6. Building social capital

Rhythm, colour, movement, and drama can build a sense of connection and group experience of well being. These help in community development around the theme of recovery, connection and well being. Several activities are introduced in individual sessions and group sessions, to inculcate self care.

 

A large number of our clients have medium to high level of depression, and for them, such collective spaces help in building support within their own families and communities. We have ‘client reunions’, and other such common events when people from across all segments of our services come together for some activities.
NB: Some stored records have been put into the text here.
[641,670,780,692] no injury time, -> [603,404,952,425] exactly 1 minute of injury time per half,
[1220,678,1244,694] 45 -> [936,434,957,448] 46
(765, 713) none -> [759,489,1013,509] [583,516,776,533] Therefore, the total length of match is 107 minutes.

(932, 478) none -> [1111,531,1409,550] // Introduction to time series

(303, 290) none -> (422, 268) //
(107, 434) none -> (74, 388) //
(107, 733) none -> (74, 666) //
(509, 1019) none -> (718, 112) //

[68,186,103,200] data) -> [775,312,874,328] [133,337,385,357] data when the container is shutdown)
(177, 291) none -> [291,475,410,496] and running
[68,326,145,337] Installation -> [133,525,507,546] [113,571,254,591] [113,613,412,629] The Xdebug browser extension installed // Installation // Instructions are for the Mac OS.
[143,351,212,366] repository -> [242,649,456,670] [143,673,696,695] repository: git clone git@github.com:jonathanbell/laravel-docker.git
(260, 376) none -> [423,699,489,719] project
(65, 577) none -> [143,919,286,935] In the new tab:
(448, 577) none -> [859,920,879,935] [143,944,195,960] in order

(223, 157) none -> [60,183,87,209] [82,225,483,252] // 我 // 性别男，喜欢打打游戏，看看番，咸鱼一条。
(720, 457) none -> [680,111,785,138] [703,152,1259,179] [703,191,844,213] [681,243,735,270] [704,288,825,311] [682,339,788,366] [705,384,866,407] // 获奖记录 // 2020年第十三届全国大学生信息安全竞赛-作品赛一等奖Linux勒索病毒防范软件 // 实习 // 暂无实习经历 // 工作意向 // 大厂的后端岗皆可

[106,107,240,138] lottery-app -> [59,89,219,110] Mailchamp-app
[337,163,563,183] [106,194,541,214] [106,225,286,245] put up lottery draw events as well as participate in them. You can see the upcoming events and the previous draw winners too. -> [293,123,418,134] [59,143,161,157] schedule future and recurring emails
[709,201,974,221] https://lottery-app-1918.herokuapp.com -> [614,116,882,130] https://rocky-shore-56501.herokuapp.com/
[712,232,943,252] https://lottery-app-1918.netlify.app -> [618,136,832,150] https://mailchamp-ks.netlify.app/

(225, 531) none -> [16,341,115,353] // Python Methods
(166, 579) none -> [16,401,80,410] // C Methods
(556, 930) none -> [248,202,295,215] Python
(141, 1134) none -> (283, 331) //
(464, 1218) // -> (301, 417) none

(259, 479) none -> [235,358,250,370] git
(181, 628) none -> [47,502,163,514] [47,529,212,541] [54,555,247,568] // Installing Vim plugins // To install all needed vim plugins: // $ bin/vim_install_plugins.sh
We encourage our group clients to take up a number of activities, such as running, physical exercise, joining the gym, any recreational activities, spiritual groups if they are so inclined, etc.

7. Circles of care

In cases of high support needs, we try to develop a neighbourhood support system, and a ‘circle of care’. If families do not co-operate, it becomes difficult to establish such care system. We work with primary care giver(s) maybe one person or two in the family, extended family, who are concerned about client. Sometimes a client reaches critical stage only then family gives support. In full spectrum of disabilities, we involve community in decision making, so that they own the process of care giving. In group sessions, we run modules on ‘circle of care’. Pictures below…

 

Especially among families and care givers of persons with disabilities, such exercises and discussions help in beating the sense of loneliness and isolation, and cultivate a culture of ‘asking for help’, depending on neighbour, etc. In these activities, people find out that there is a wide range of personal, social, and other support systems that they can fall back upon, including Seher team, in case of need.

8. Transforming communities for inclusion

In case of high support need clients, we often have to do corner meetings on the humanity embedded in all human beings, and other stigma reduction activities.

 

We do intervene with arbitration and negotiation methods where family / neighbourhood conflict is high. Family conflict, and tumult in neighbourhoods being highest cause of stress among families, especially those with persons with disabilities, we take out street play with message of peace, care and inclusion. A ‘play for peace’ training helped grassroots staff to take the message of inclusion and co-operation to our working areas. A street play, a campaign on ‘peace practice’, some amateur videos, and other such have helped in spreading the message of inclusion.

 

Finally, a number of videos have been created which are regularly used in our work in communities, and for awareness and dissemination.